- Opening Delimiter -

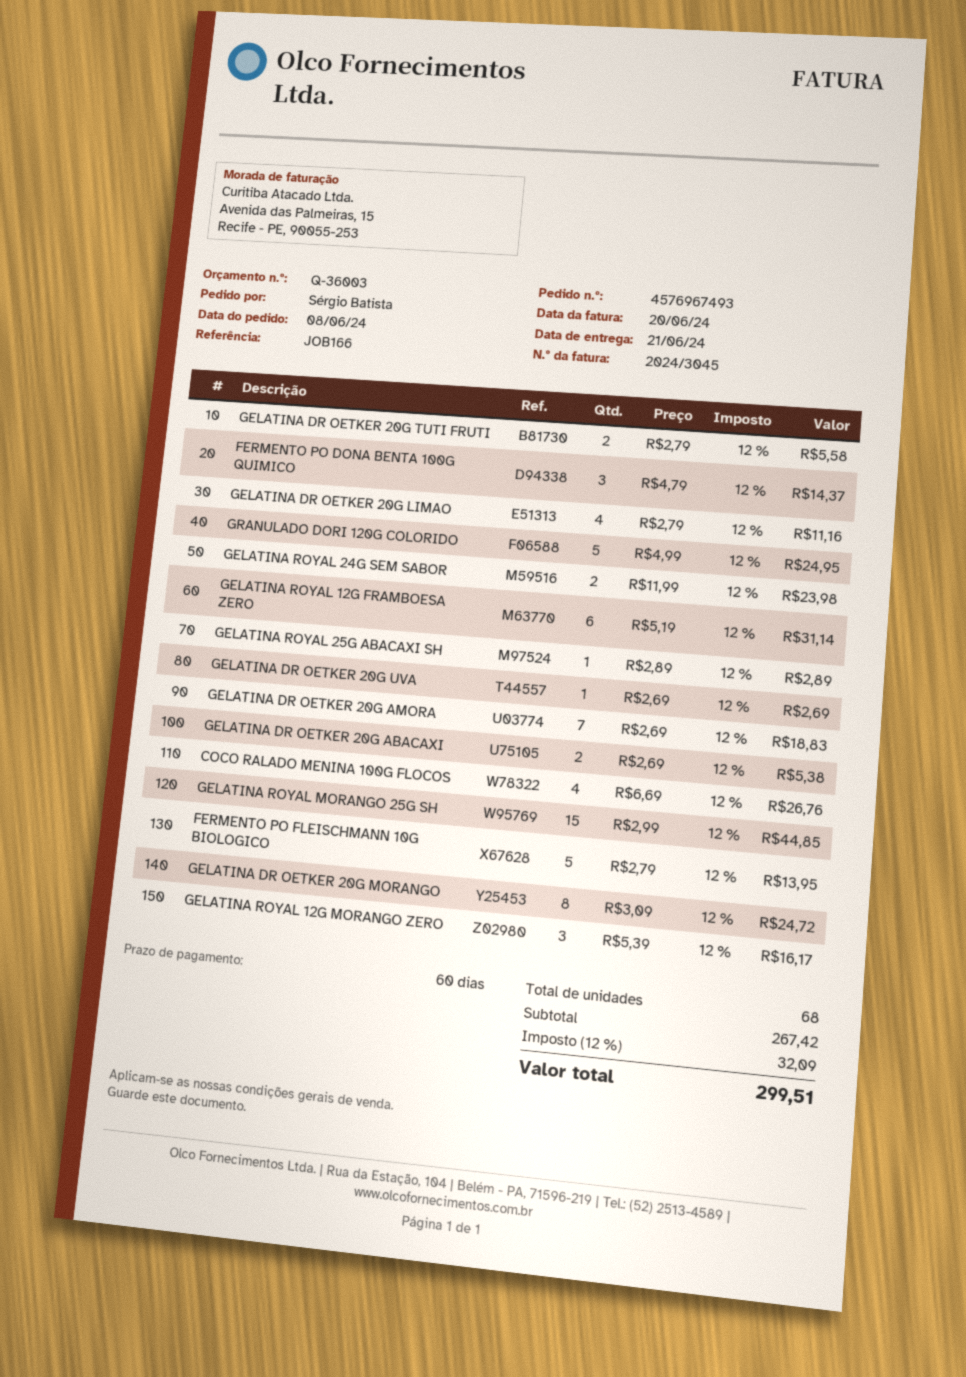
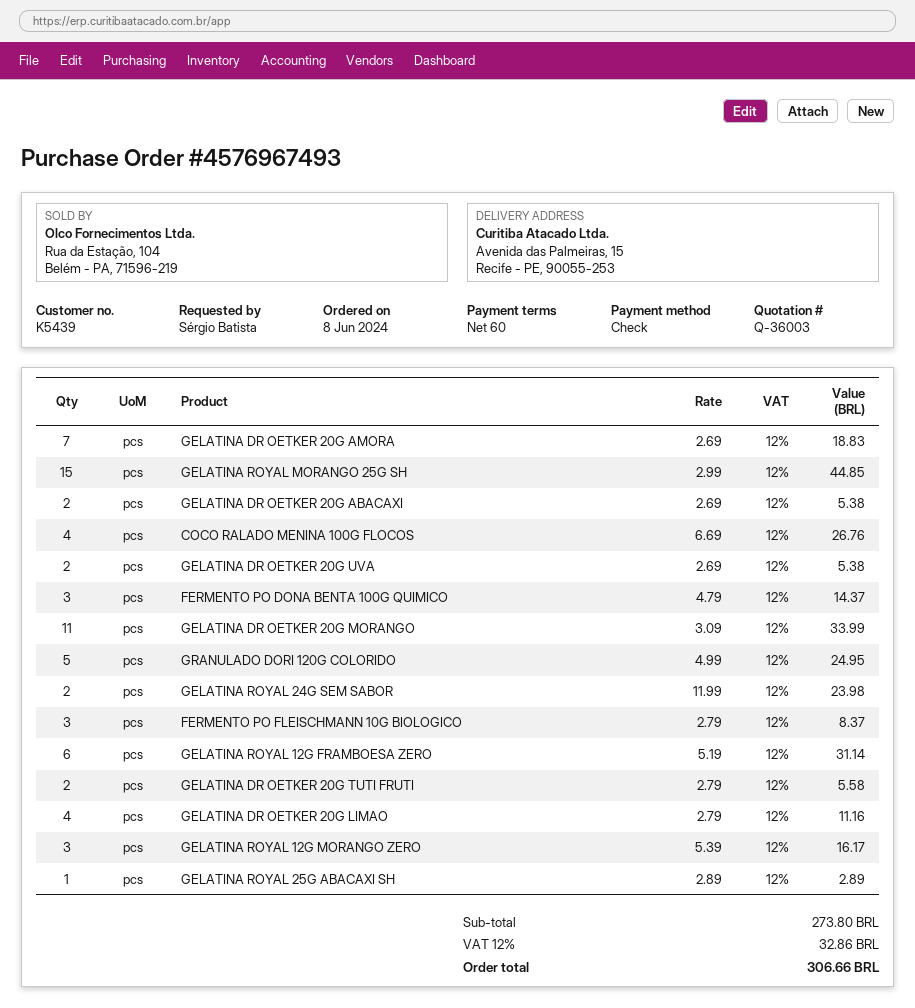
GELATINA DR OETKER 20G UVA: 1 x 2.69 = 2.69 -> 2 x 2.69 = 5.38
FERMENTO PO FLEISCHMANN 10G BIOLOGICO: 5 x 2.79 = 13.95 -> 3 x 2.79 = 8.37
GELATINA DR OETKER 20G MORANGO: 8 x 3.09 = 24.72 -> 11 x 3.09 = 33.99
subtotal: 267.42 -> 273.80
tax: 12% = 32.09 -> 12% = 32.86
total: 299.51 -> 306.66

- Closing Delimiter -

→ About this task: All of the data gets printed again exactly; the pictures do not.

→ Exercise response:
GELATINA DR OETKER 20G UVA: 1 x 2.69 = 2.69 -> 2 x 2.69 = 5.38
FERMENTO PO FLEISCHMANN 10G BIOLOGICO: 5 x 2.79 = 13.95 -> 3 x 2.79 = 8.37
GELATINA DR OETKER 20G MORANGO: 8 x 3.09 = 24.72 -> 11 x 3.09 = 33.99
subtotal: 267.42 -> 273.80
tax: 12% = 32.09 -> 12% = 32.86
total: 299.51 -> 306.66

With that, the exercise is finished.